Exercise is essential for maintaining good health and prevent diseases. According to the US Department of Health and Human Services, healthy adults should get at least 150 minutes of moderate aerobic activity or 75 minutes of vigorous aerobic activity or a combination of both a week.
also also muscle-strengthening exercises are recommended For all major muscle groups at least twice a week.
However, it’s important to note that any amount of exercise is better than none, so even small amounts of physical activity will help improve your health.
Moderate aerobic activities include brisk walking, bicycling, swimming, and mowing the lawn.

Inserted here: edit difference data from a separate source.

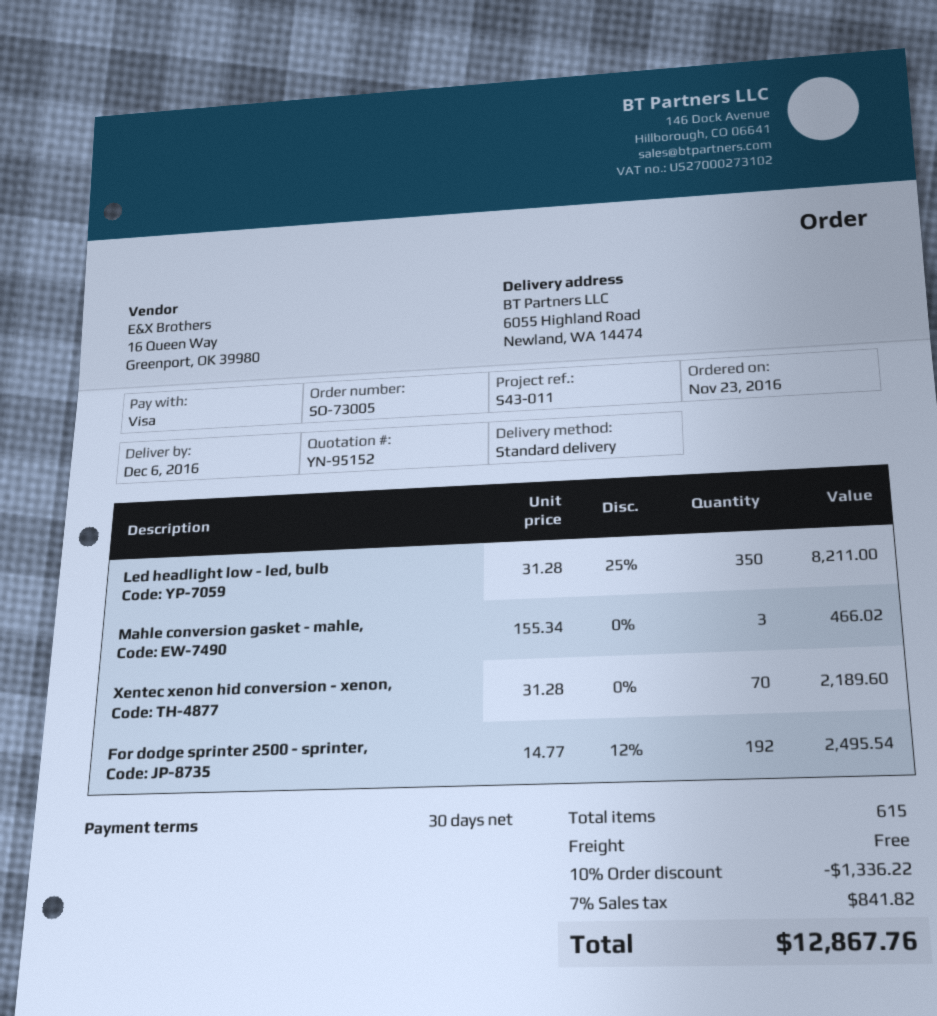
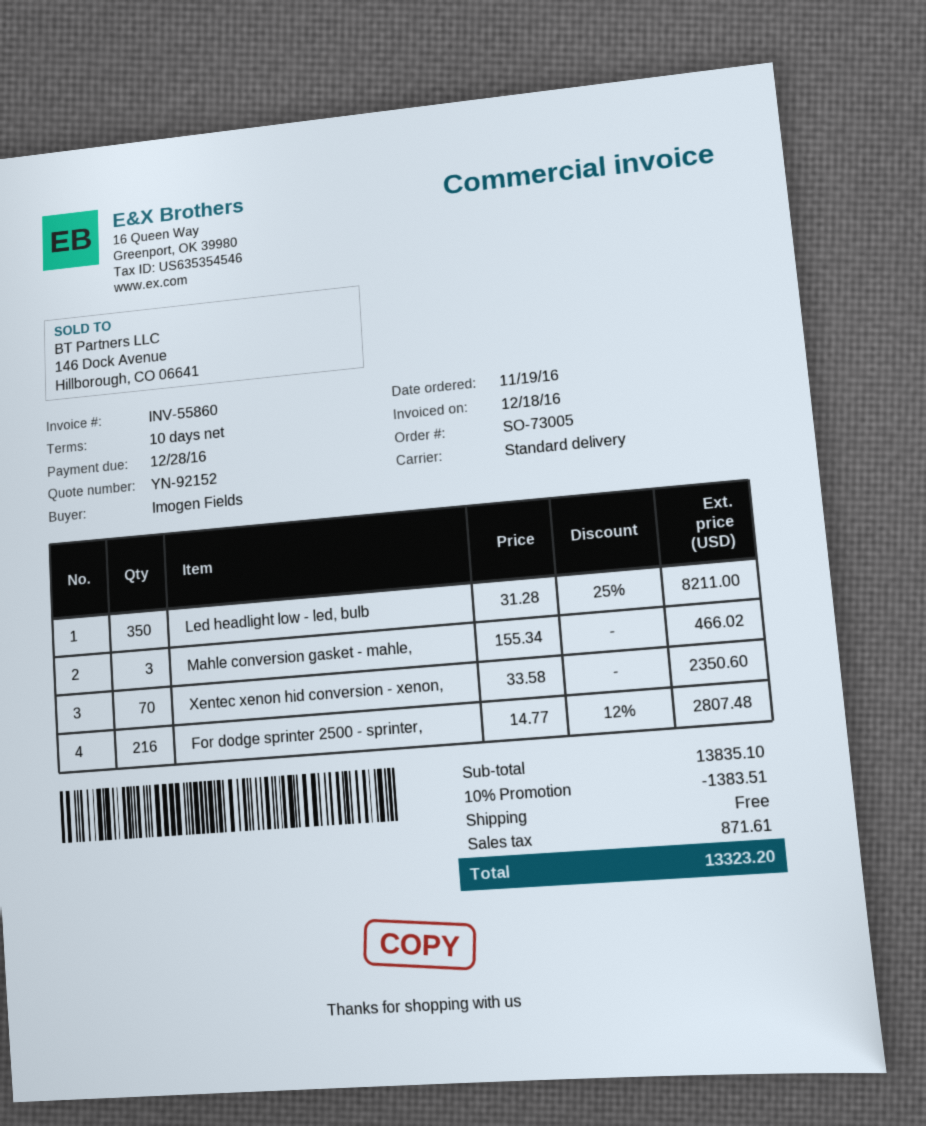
quote number: YN-95152 -> YN-92152
order date: 2016-11-23 -> 2016-11-19
payment terms: 30 days -> 10 days
Xentec xenon hid conversion - xenon,: 70 x 31.28 = 2189.60 -> 70 x 33.58 = 2350.60
For dodge sprinter 2500 - sprinter,: 192 x 14.77 - 12% = 2495.54 -> 216 x 14.77 - 12% = 2807.48
discount: 10% = 1336.22 -> 10% = 1383.51
tax: 841.82 -> 871.61
total: 12867.76 -> 13323.20

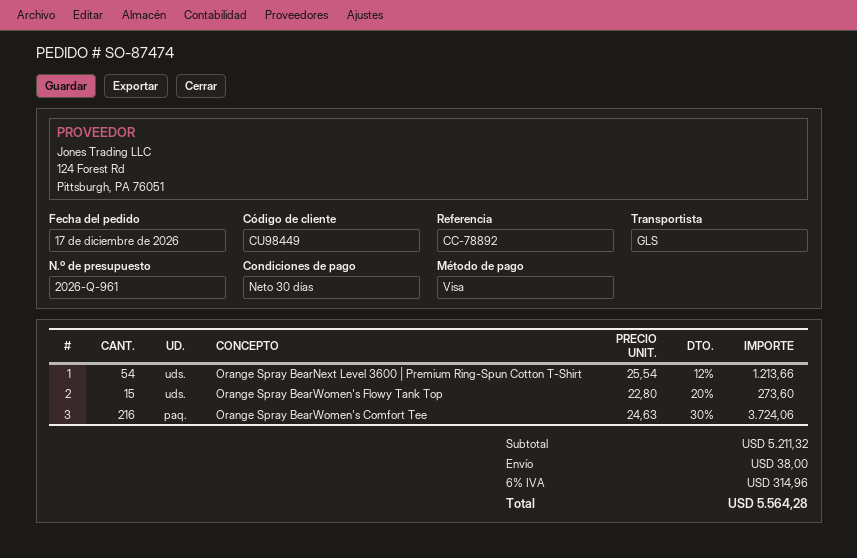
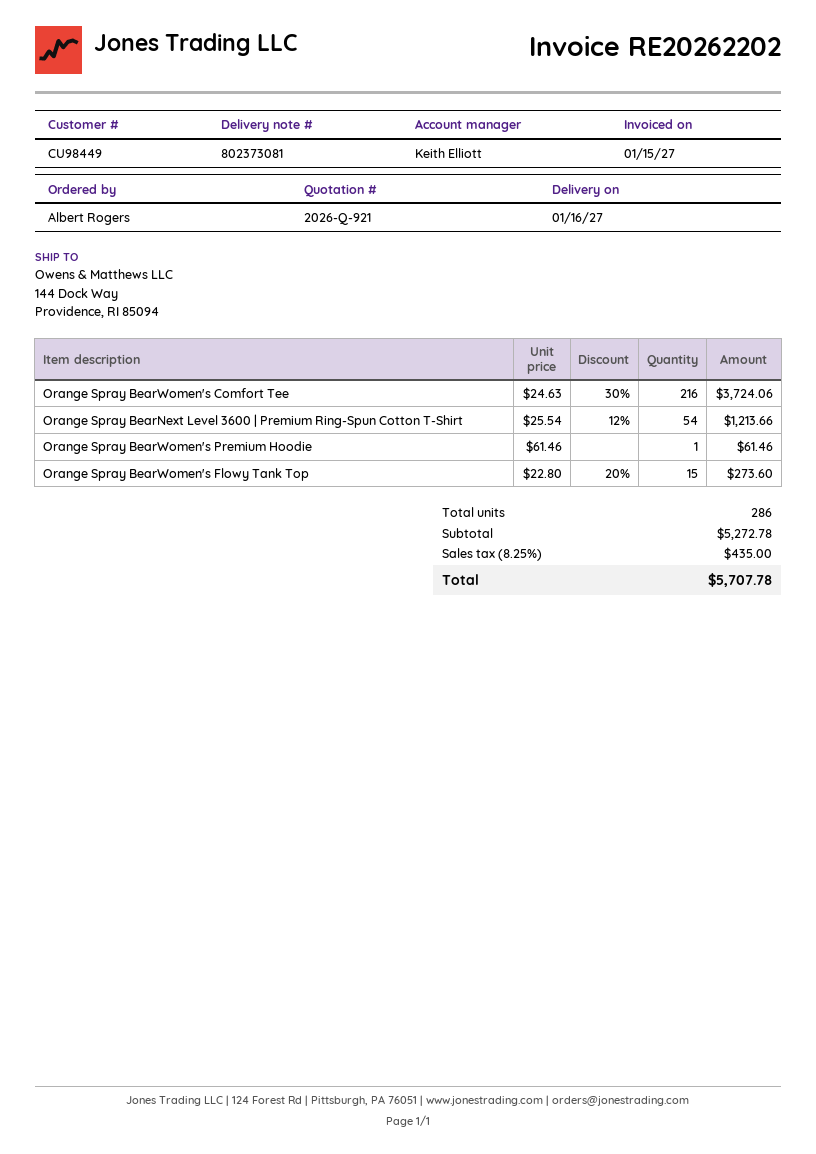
quote number: 2026-Q-961 -> 2026-Q-921
Orange Spray BearWomen's Premium Hoodie: none -> 1 x 61.46 = 61.46
subtotal: 5211.32 -> 5272.78
shipping: 38.00 -> none
tax: 6% = 314.96 -> 8.25% = 435.00
total: 5564.28 -> 5707.78

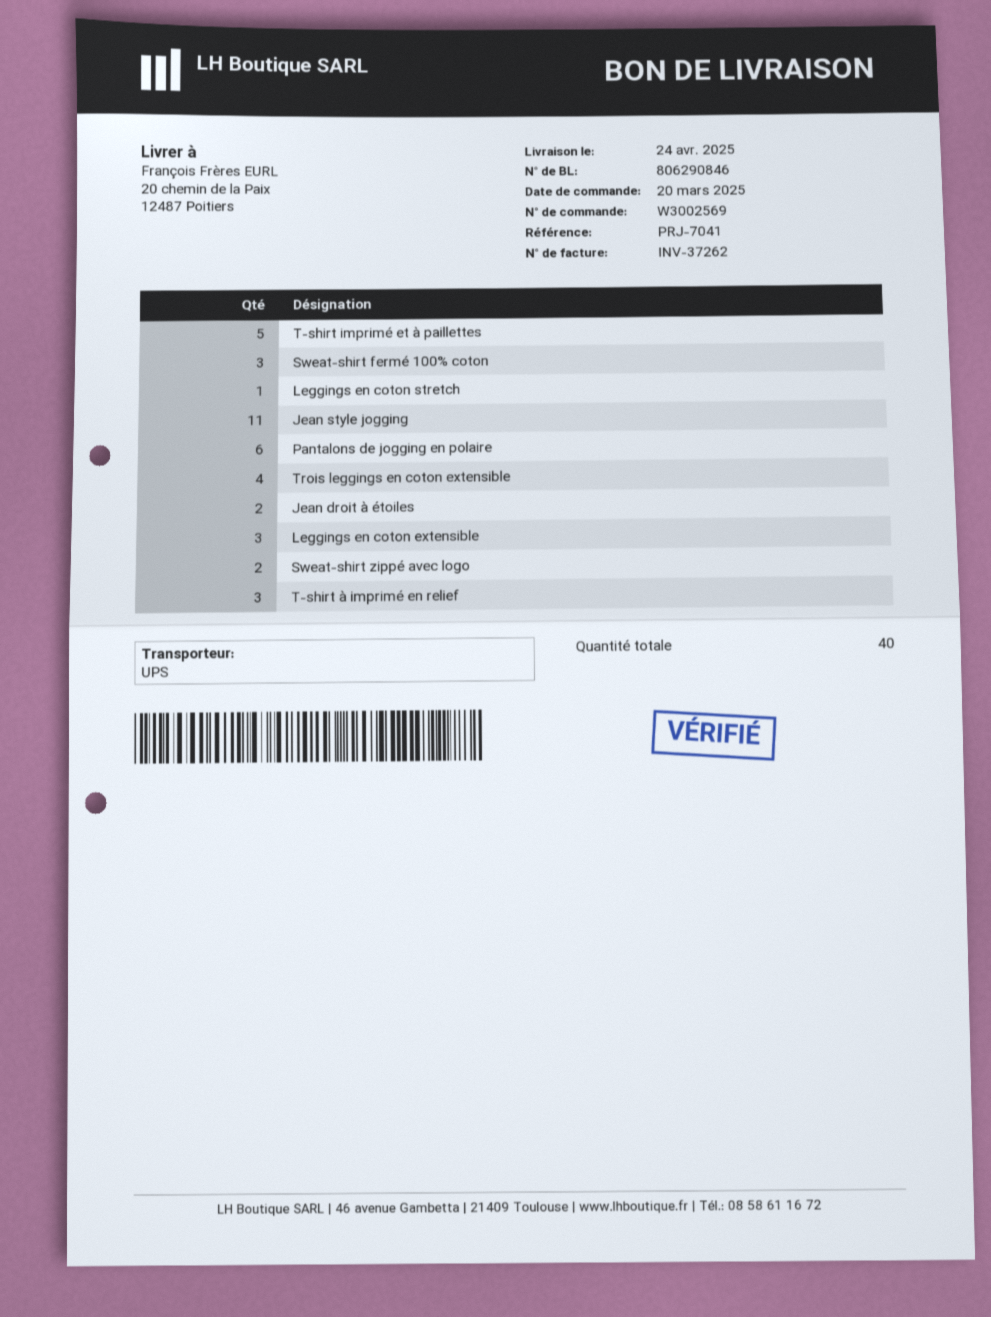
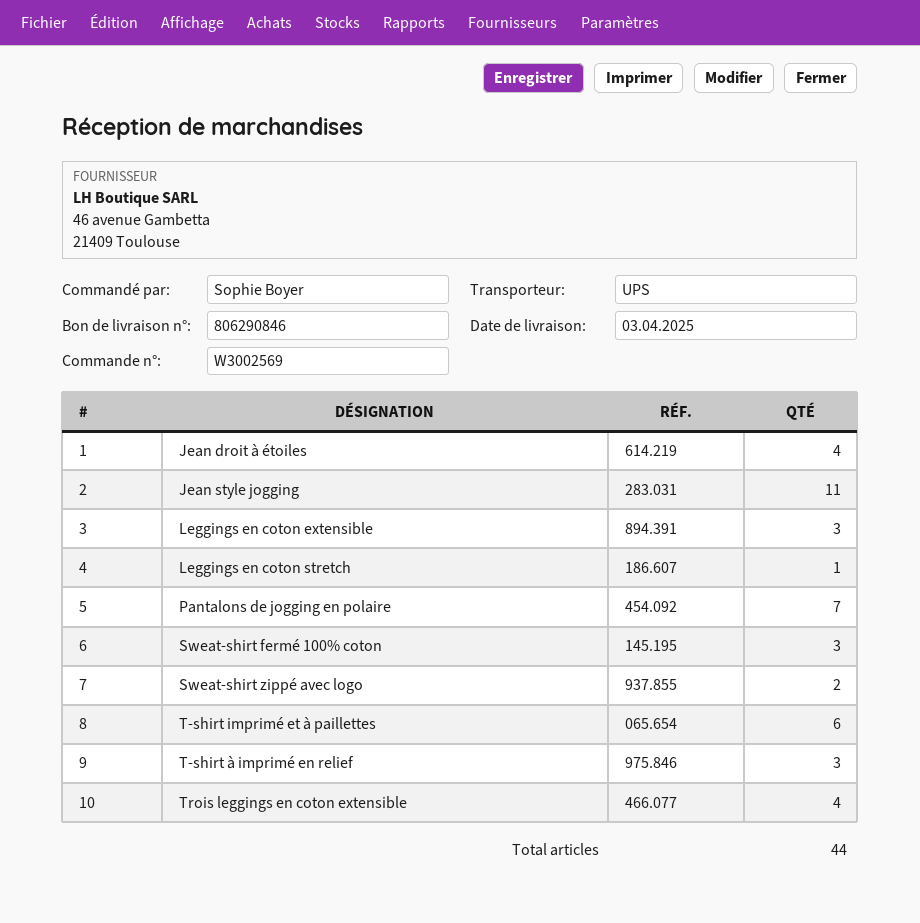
delivery date: 2025-04-24 -> 2025-04-03
T-shirt imprimé et à paillettes: 5 -> 6
Pantalons de jogging en polaire: 6 -> 7
Jean droit à étoiles: 2 -> 4
total quantity: 40 -> 44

On the other hand, vigorous aerobic activities include running, heavy yard work, and aerobic dancing.
For muscle-strengthening exercises, they can be done with weight machines, your own body weight, heavy bags, resistance bands or in water with activities such as resistance rowing, or rock climbing.
In addition, it is important to reduce the amount of time you spend sitting because prolonged sitting can have negative effects on your health and longevity, even if you get the recommended amount of daily physical activity.
So if you have very little time to exercise, try to incorporate regular physical activity into your lifestyle, even if it is just a small amount of activity, because no activity is better than no activity.
Also, it is important to note that exercise is important not only for maintaining good physical health but also for improving mental health.
Exercise helps reduce stress, improve mood and improve sleep quality, It may also help improve memory and cognitive ability, especially in older adults.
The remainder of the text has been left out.